[Available data]
▶
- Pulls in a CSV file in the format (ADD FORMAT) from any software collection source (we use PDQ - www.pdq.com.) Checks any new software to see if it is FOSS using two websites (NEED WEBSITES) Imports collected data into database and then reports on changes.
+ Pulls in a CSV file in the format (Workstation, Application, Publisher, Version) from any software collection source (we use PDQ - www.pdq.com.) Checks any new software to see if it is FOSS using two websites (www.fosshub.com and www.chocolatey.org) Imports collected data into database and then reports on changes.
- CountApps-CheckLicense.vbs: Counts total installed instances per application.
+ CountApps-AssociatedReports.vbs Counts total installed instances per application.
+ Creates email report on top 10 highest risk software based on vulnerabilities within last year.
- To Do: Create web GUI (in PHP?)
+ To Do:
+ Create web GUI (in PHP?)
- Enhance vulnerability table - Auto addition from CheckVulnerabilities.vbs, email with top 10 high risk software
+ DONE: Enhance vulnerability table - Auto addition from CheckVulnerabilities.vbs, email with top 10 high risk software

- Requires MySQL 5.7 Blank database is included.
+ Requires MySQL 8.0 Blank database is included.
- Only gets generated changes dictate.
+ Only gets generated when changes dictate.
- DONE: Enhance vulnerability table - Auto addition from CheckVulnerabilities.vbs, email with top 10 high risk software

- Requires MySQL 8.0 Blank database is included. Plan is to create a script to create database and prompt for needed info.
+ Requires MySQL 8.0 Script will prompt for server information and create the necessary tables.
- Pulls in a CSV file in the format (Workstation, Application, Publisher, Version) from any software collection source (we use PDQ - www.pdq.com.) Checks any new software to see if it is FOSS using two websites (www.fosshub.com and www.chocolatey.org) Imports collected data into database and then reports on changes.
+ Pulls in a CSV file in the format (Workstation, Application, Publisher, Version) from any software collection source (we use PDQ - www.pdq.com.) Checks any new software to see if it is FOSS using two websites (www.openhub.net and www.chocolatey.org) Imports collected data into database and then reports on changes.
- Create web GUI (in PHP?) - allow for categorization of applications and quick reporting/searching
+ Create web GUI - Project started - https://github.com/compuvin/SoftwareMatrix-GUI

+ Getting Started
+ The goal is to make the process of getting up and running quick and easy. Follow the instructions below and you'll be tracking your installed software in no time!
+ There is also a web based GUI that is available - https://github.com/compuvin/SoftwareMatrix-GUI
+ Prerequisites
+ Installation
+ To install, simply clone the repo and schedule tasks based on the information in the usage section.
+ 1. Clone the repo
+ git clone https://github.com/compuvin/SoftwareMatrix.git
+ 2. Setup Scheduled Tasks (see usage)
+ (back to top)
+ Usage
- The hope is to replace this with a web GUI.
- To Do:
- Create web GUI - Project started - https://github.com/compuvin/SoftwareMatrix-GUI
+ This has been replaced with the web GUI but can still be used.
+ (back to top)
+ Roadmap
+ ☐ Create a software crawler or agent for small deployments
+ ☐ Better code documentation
◀
[What the task requires] Type the records again in full, matching them exactly.

[Result]
- Pulls in a CSV file in the format (ADD FORMAT) from any software collection source (we use PDQ - www.pdq.com.) Checks any new software to see if it is FOSS using two websites (NEED WEBSITES) Imports collected data into database and then reports on changes.
+ Pulls in a CSV file in the format (Workstation, Application, Publisher, Version) from any software collection source (we use PDQ - www.pdq.com.) Checks any new software to see if it is FOSS using two websites (www.fosshub.com and www.chocolatey.org) Imports collected data into database and then reports on changes.
- CountApps-CheckLicense.vbs: Counts total installed instances per application.
+ CountApps-AssociatedReports.vbs Counts total installed instances per application.
+ Creates email report on top 10 highest risk software based on vulnerabilities within last year.
- To Do: Create web GUI (in PHP?)
+ To Do:
+ Create web GUI (in PHP?)
- Enhance vulnerability table - Auto addition from CheckVulnerabilities.vbs, email with top 10 high risk software
+ DONE: Enhance vulnerability table - Auto addition from CheckVulnerabilities.vbs, email with top 10 high risk software

- Requires MySQL 5.7 Blank database is included.
+ Requires MySQL 8.0 Blank database is included.
- Only gets generated changes dictate.
+ Only gets generated when changes dictate.
- DONE: Enhance vulnerability table - Auto addition from CheckVulnerabilities.vbs, email with top 10 high risk software

- Requires MySQL 8.0 Blank database is included. Plan is to create a script to create database and prompt for needed info.
+ Requires MySQL 8.0 Script will prompt for server information and create the necessary tables.
- Pulls in a CSV file in the format (Workstation, Application, Publisher, Version) from any software collection source (we use PDQ - www.pdq.com.) Checks any new software to see if it is FOSS using two websites (www.fosshub.com and www.chocolatey.org) Imports collected data into database and then reports on changes.
+ Pulls in a CSV file in the format (Workstation, Application, Publisher, Version) from any software collection source (we use PDQ - www.pdq.com.) Checks any new software to see if it is FOSS using two websites (www.openhub.net and www.chocolatey.org) Imports collected data into database and then reports on changes.
- Create web GUI (in PHP?) - allow for categorization of applications and quick reporting/searching
+ Create web GUI - Project started - https://github.com/compuvin/SoftwareMatrix-GUI

+ Getting Started
+ The goal is to make the process of getting up and running quick and easy. Follow the instructions below and you'll be tracking your installed software in no time!
+ There is also a web based GUI that is available - https://github.com/compuvin/SoftwareMatrix-GUI
+ Prerequisites
+ Installation
+ To install, simply clone the repo and schedule tasks based on the information in the usage section.
+ 1. Clone the repo
+ git clone https://github.com/compuvin/SoftwareMatrix.git
+ 2. Setup Scheduled Tasks (see usage)
+ (back to top)
+ Usage
- The hope is to replace this with a web GUI.
- To Do:
- Create web GUI - Project started - https://github.com/compuvin/SoftwareMatrix-GUI
+ This has been replaced with the web GUI but can still be used.
+ (back to top)
+ Roadmap
+ ☐ Create a software crawler or agent for small deployments
+ ☐ Better code documentation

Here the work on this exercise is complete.